AUTHOR=Palikova Miroslava , Balazova Alena , Pojezdal Lubomir , Papezikova Ivana , Mikulikova Ivana , Toulova Ivona , Motlova Jitka , Pikula Jiri 

TITLE=Case report: Carp edema virus infection in overwintering fish

JOURNAL=Frontiers in Veterinary Science

VOLUME=Volume 12 - 2025

YEAR=2025

URL=https://www.frontiersin.org/journals/veterinary-science/articles/10.3389/fvets.2025.1532861

DOI=10.3389/fvets.2025.1532861

ISSN=2297-1769

ABSTRACT=Carp Edema Virus (CEV) has emerged as a viral threat to the sustainability of European pond fisheries, with water temperature and stress playing a crucial role in disease outbreaks. Here, we report on a natural CEV infection in overwintering common carp (Cyprinus carpio; n = 1,160) broodstock that began to manifest clinically at an unusually low water temperature. In the initial outbreak phase, young broodstock fish exhibited abnormal activity and shoaling at the pond edge. While the water temperature under a discontinuous thin ice layer was 2°C, no deaths were observed. The first fish examined, using standard molecular methods for virological diagnosis, tested negative for CEV. Despite showing clinical signs suggestive of CEV infection, there was no gross pathology except for an increased amount of gill mucus, suggesting that CEV molecular detection may be dependent on infection progression. A shift from a period of cold stress to warming pond water temperatures may have influenced the subsequent progression of the disease. Ongoing clinical signs affected a large part of the population, which remained lethargic and gathered close to the banks. Subsequent virological testing performed ca. 3 weeks after the outbreak and first observation of clinically diseased fish detected the CEV genogroup I agent. CEV-driven die-offs occurred gradually as water temperatures increased to 8°C, with mortalities continuing for ca. 1 month. Interestingly, Přerov scaly carp and Hungarian mirror carp M2 strains differed significantly in mortality rates, at 30 and 60%, respectively. We tested a novel virus detection method, based on loop-mediated isothermal amplification (LAMP) of primers targeting the CEV genogroup I p4A gene, for applicability in the field.
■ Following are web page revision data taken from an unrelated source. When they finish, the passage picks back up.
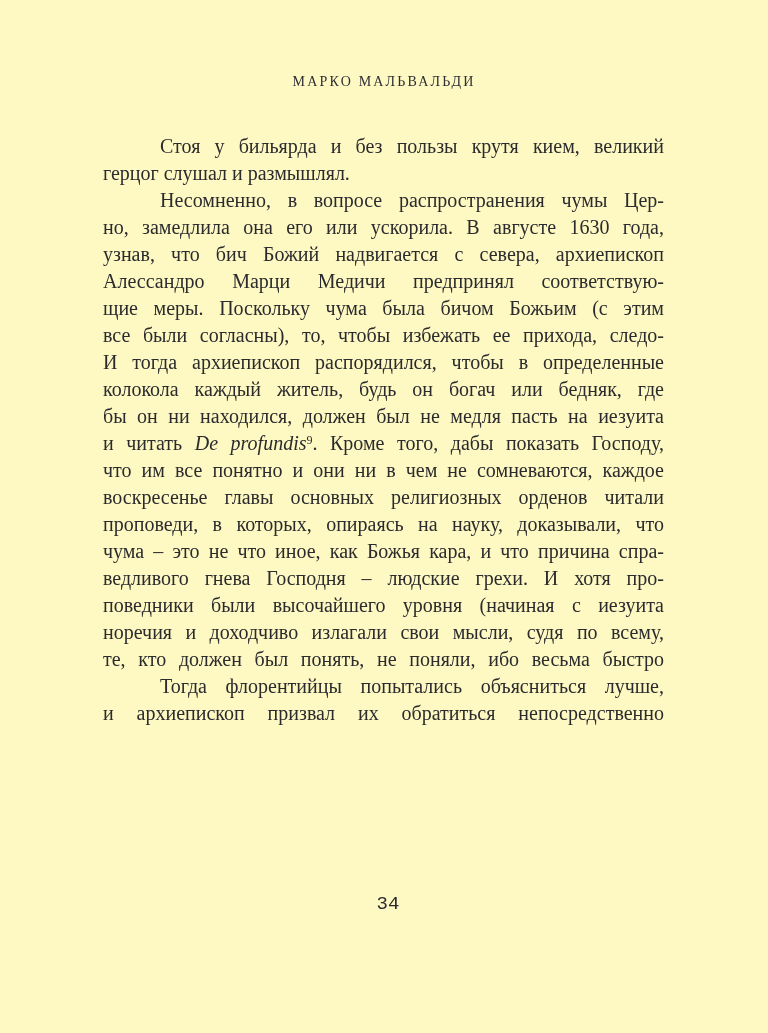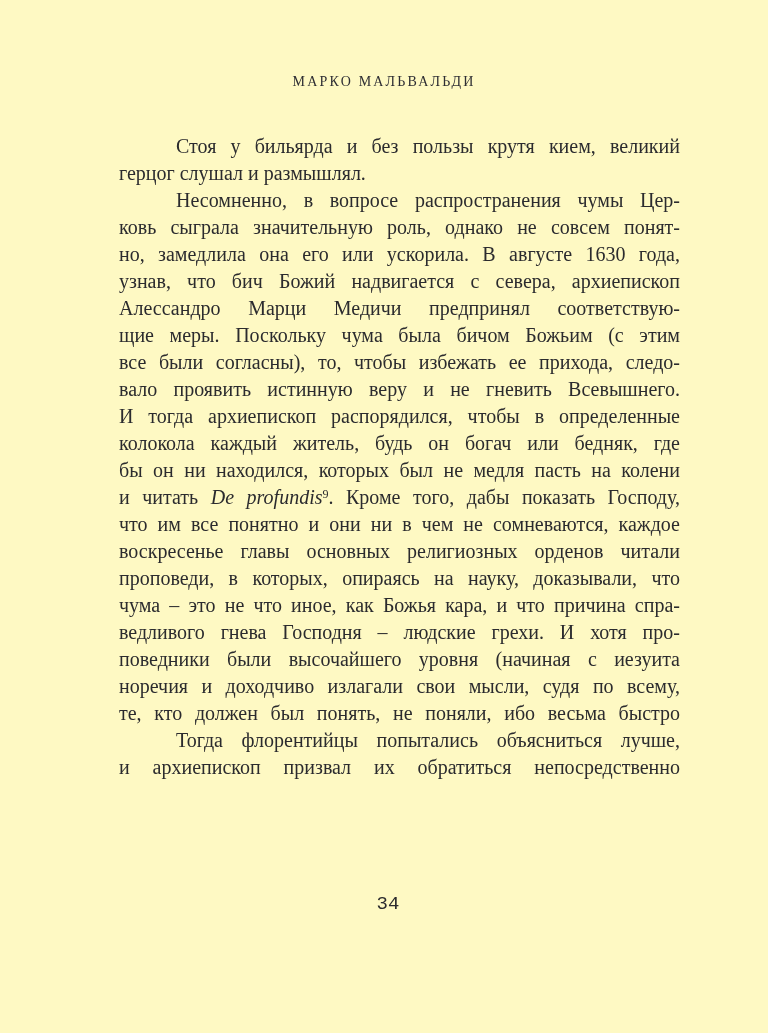--- a/index.html
+++ b/index.html
@@ -31,7 +31,6 @@
     top: 133px;
     left: 103px;
     width: 561px;
-    margin-left: 16px;
   }
   .text-line {
     height: 27px;

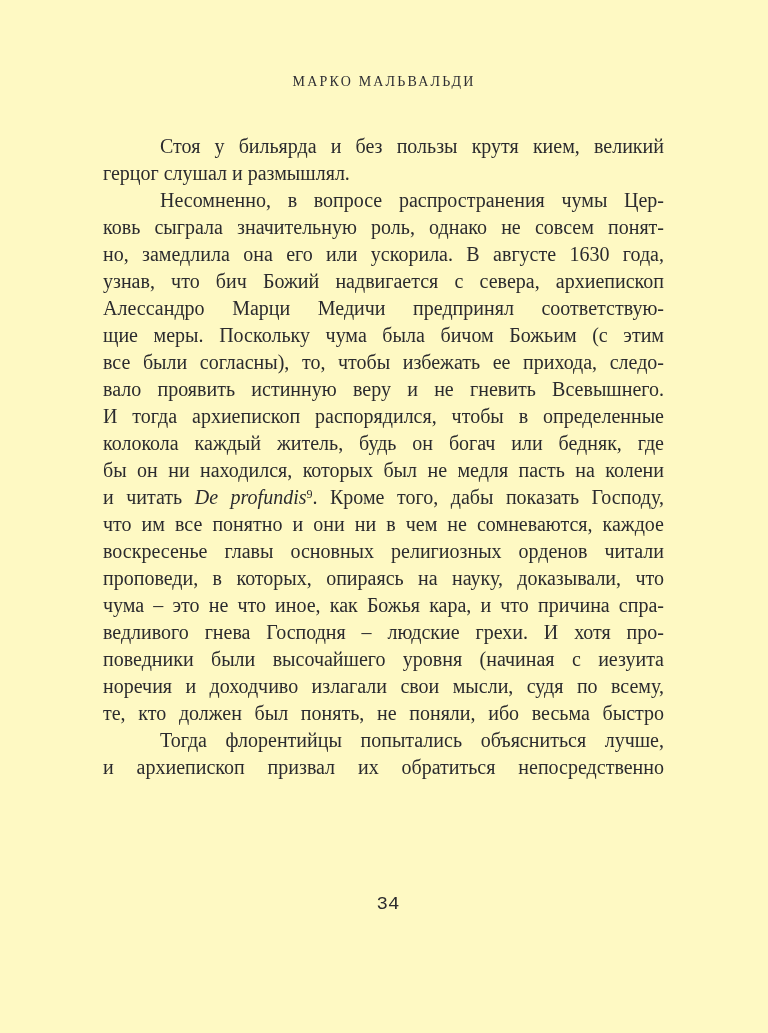--- a/index.html
+++ b/index.html
@@ -76,7 +76,6 @@
       <div class="text-line indent"><span>Стоя у бильярда и без пользы крутя кием, великий</span></div>
       <div class="text-line para-end"><span>герцог слушал и размышлял.</span></div>
       <div class="text-line indent"><span>Несомненно, в вопросе распространения чумы Цер-</span></div>
-      <div class="text-line"><span>ковь сыграла значительную роль, однако не совсем понят-</span></div>
       <div class="text-line"><span>но, замедлила она его или ускорила. В августе 1630 года,</span></div>
       <div class="text-line"><span>узнав, что бич Божий надвигается с севера, архиепископ</span></div>
       <div class="text-line"><span>Алессандро Марци Медичи предпринял соответствую-</span></div>

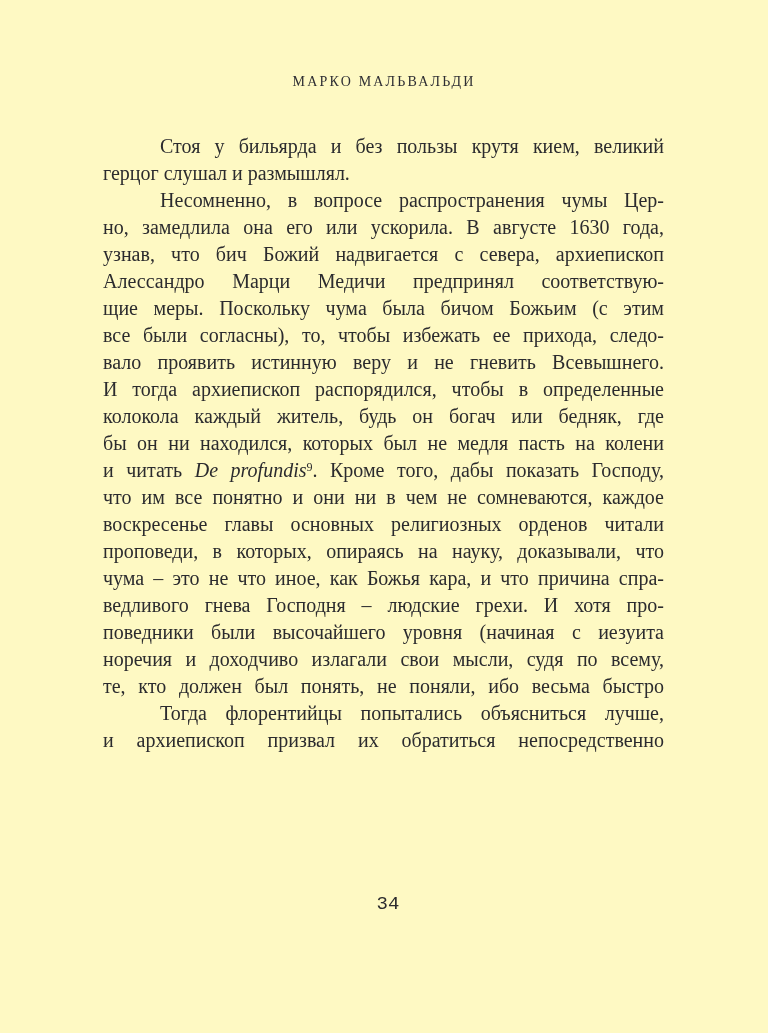--- a/index.html
+++ b/index.html
@@ -81,7 +81,6 @@
       <div class="text-line"><span>Алессандро Марци Медичи предпринял соответствую-</span></div>
       <div class="text-line"><span>щие меры. Поскольку чума была бичом Божьим (с этим</span></div>
       <div class="text-line"><span>все были согласны), то, чтобы избежать ее прихода, следо-</span></div>
-      <div class="text-line"><span>вало проявить истинную веру и не гневить Всевышнего.</span></div>
       <div class="text-line"><span>И тогда архиепископ распорядился, чтобы в определенные</span></div>
       <div class="text-line"><span>колокола каждый житель, будь он богач или бедняк, где</span></div>
       <div class="text-line"><span>бы он ни находился, которых был не медля пасть на колени</span></div>

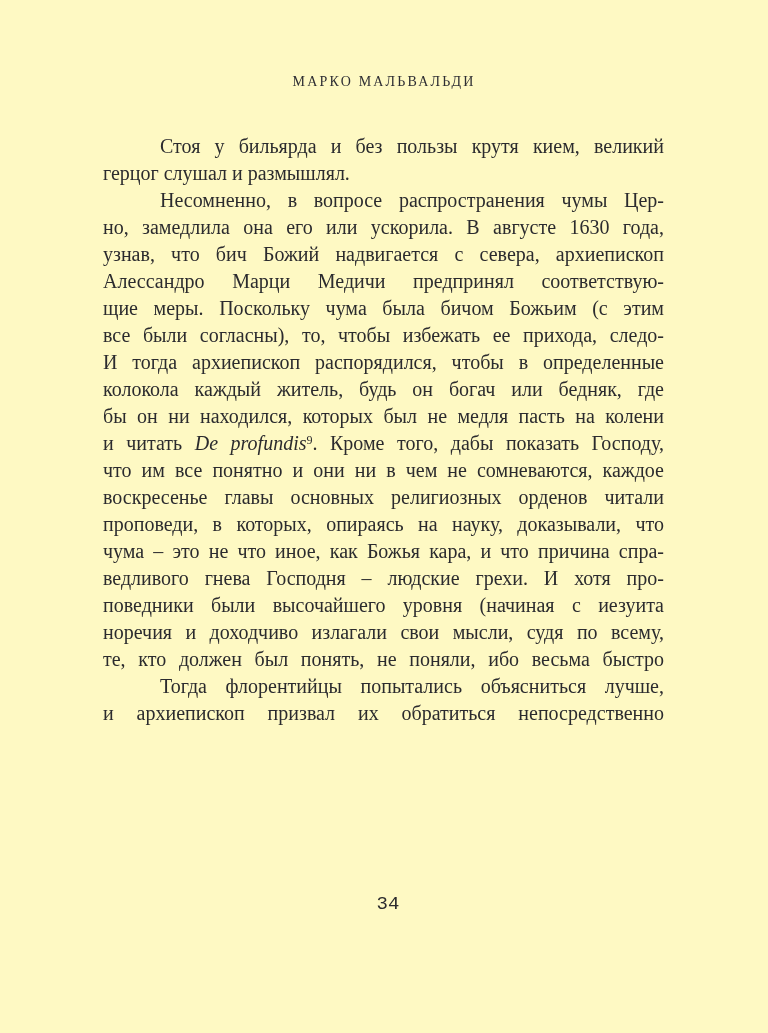--- a/index.html
+++ b/index.html
@@ -83,7 +83,7 @@
       <div class="text-line"><span>все были согласны), то, чтобы избежать ее прихода, следо-</span></div>
       <div class="text-line"><span>И тогда архиепископ распорядился, чтобы в определенные</span></div>
       <div class="text-line"><span>колокола каждый житель, будь он богач или бедняк, где</span></div>
-      <div class="text-line"><span>бы он ни находился, которых был не медля пасть на колени</span></div>
+      <div class="text-line"><span>бы он ни находился, должен был не медля пасть на иезуита</span></div>
       <div class="text-line"><span>и читать </span><span class="seg-italic">De profundis</span><span class="seg-sup">9</span><span>. Кроме того, дабы показать Господу,</span></div>
       <div class="text-line"><span>что им все понятно и они ни в чем не сомневаются, каждое</span></div>
       <div class="text-line"><span>воскресенье главы основных религиозных орденов читали</span></div>

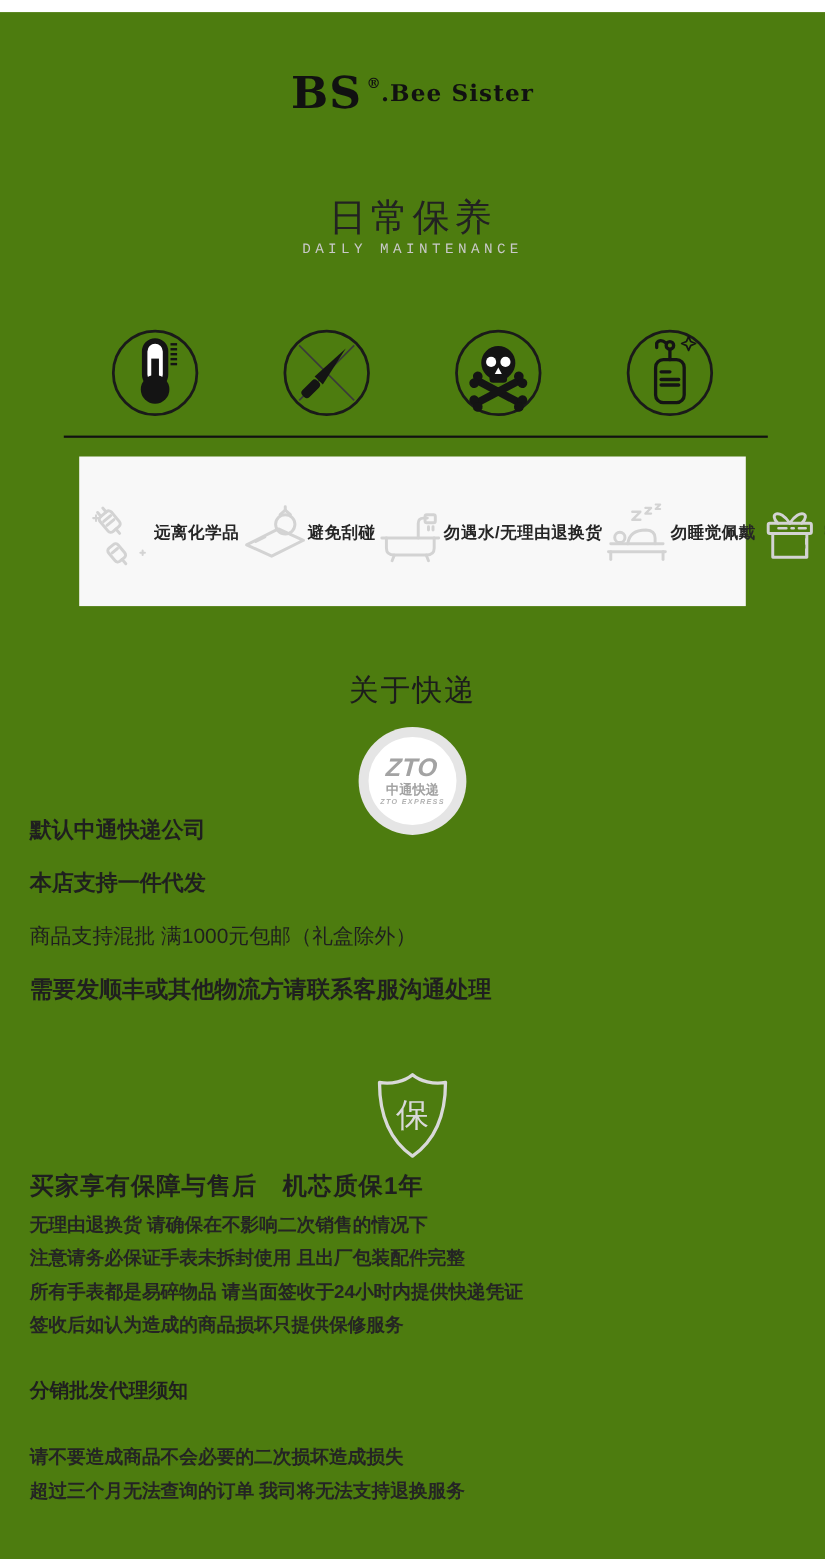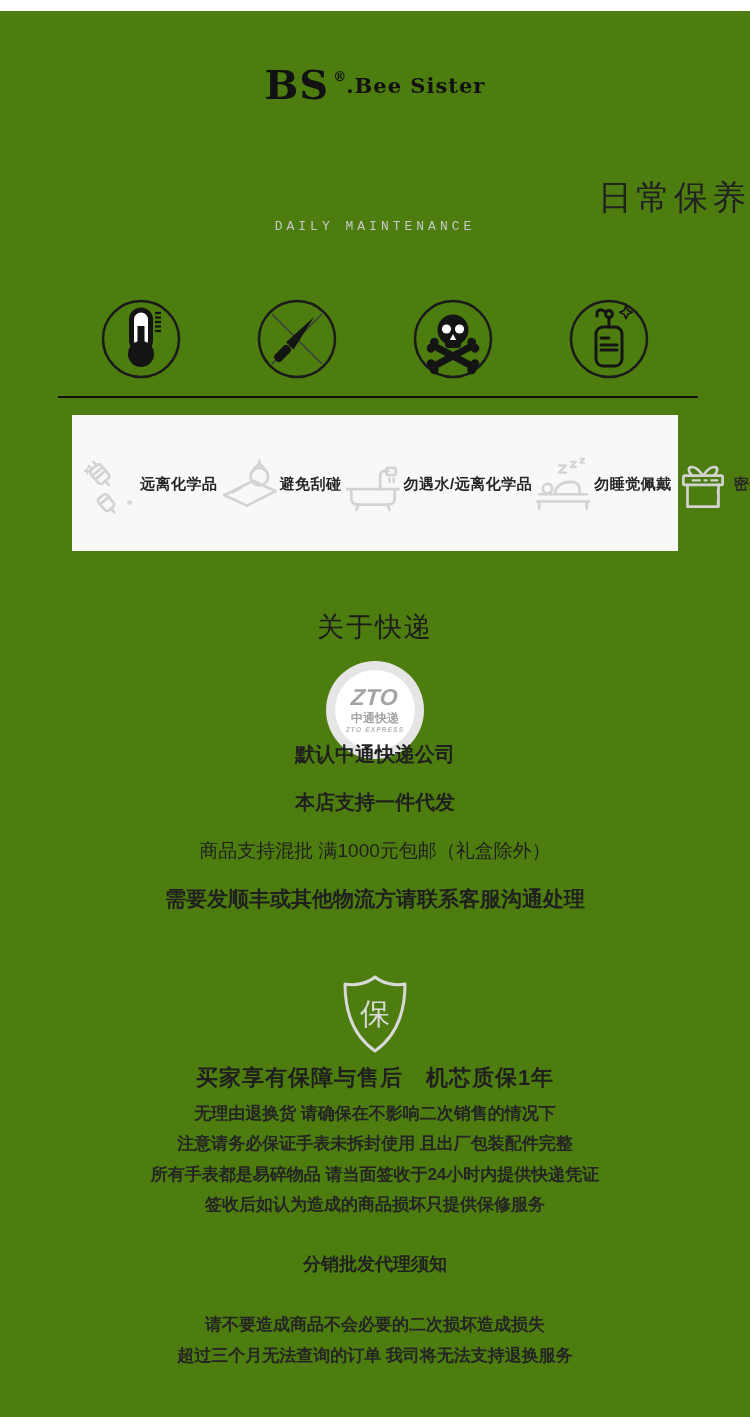--- a/index.html
+++ b/index.html
@@ -15,7 +15,7 @@
   .brand-name { font-size:21px; font-weight:800; letter-spacing:1px; vertical-align:6px; }
 
   
-  .main-title { position:absolute; top:164px; left:0; width:100%; text-align:right;
+  .main-title { position:absolute; top:164px; left:0; width:100%; text-align:center;
                 font-size:34px; font-weight:500; letter-spacing:4px; color:#222; }
   .sub-title  { position:absolute; top:208px; left:0; width:100%; text-align:center;
                 font-family:Liberation Mono, monospace;

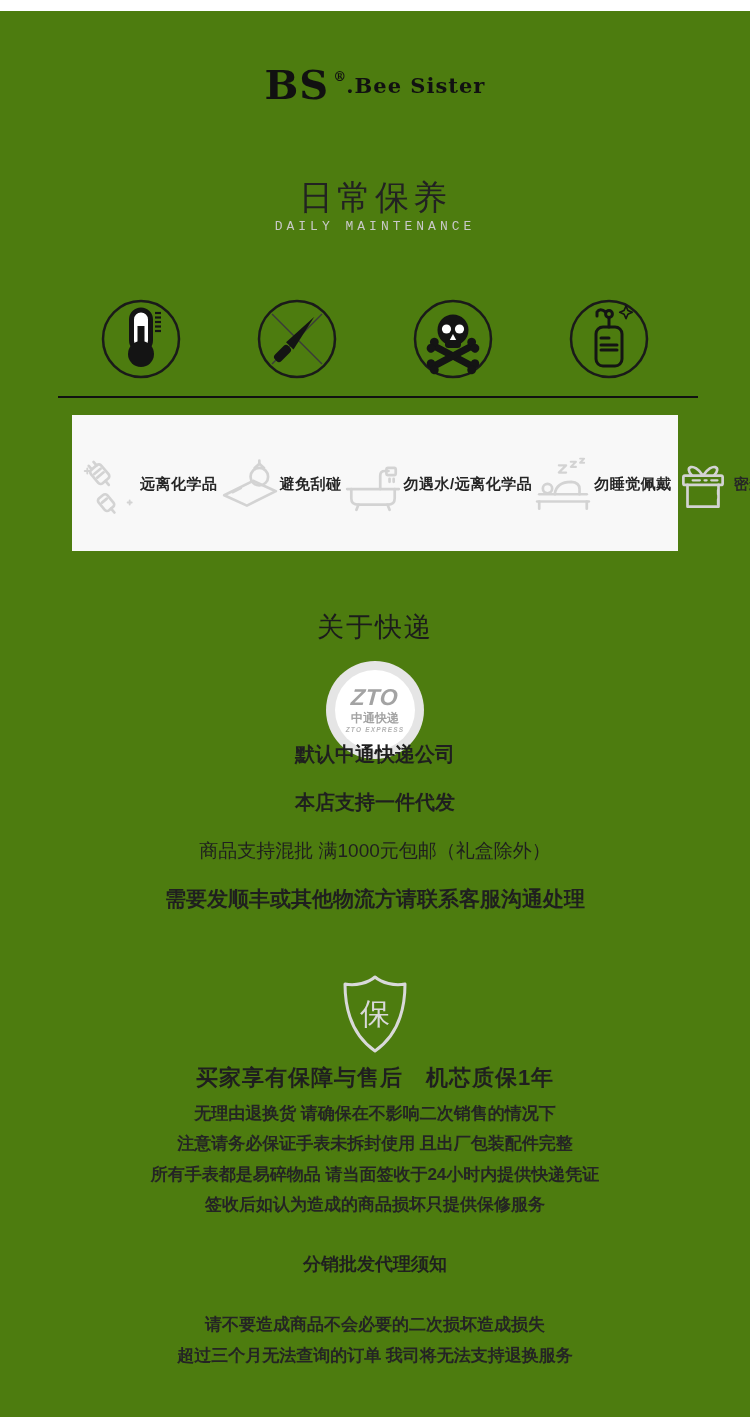--- a/index.html
+++ b/index.html
@@ -184,7 +184,7 @@
         <line x1="46" y1="23" x2="46" y2="26"></line>
           <line x1="50" y1="23" x2="50" y2="26"></line>
       </svg>
-      <span class="care-label">勿遇水/远离化学品</span>
+      <span class="care-label">勿遇水/无理由退换货</span>
     </div>
     <div class="care-item">
       <svg viewBox="0 0 60 60" fill="none" stroke="#d3d3d3" stroke-width="2.6" stroke-linecap="round" stroke-linejoin="round">

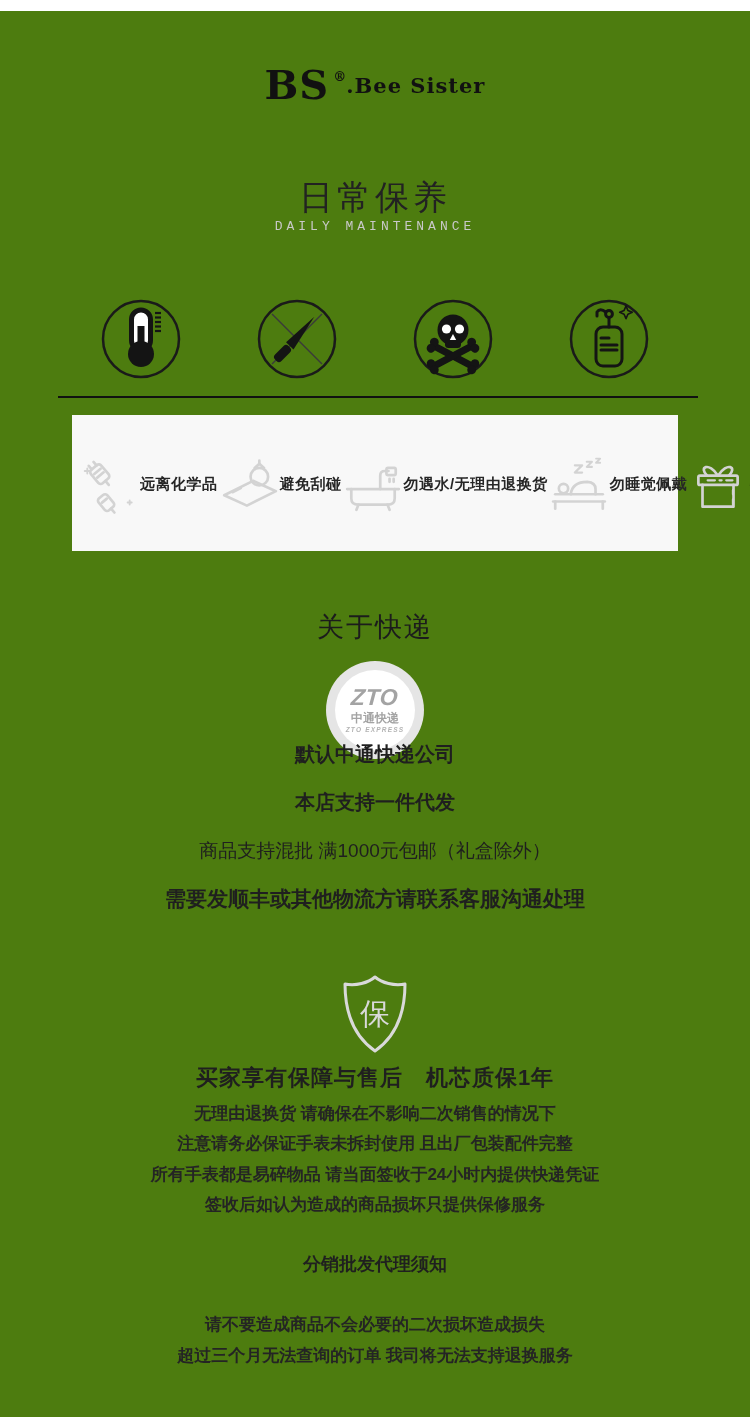--- a/index.html
+++ b/index.html
@@ -53,7 +53,7 @@
   .zto-en   { font-size:6.5px; font-weight:700; font-style:italic; color:#b3b3b3;
               letter-spacing:1.2px; margin-top:3px; line-height:1; }
 
-  .tline { position:absolute; left:0; width:100%; text-align:center; white-space:pre; }
+  .tline { position:absolute; left:0; width:100%; text-align:left; white-space:pre;padding-left:27px; }
   .ship-l0 { top:730px; font-size:20px; font-weight:700; }
   .ship-l1 { top:778px; font-size:20px; font-weight:700; }
   .ship-l2 { top:827px; font-size:19px; font-weight:500; }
Samples from moribund fish, cadavers, and pond water all tested positive, with samples positive using LAMP subsequently confirmed by qPCR. To summarize, our data suggest it may be challenging to detect CEV DNA in both the first carp showing signs and surviving carp; scaly and scaleless carp show differential susceptibility to CEV infection; very low water temperatures of 2–4°C permit CEV infection in common carp; the LAMP method is applicable for rapid on-site CEV detection in clinical and environmental samples.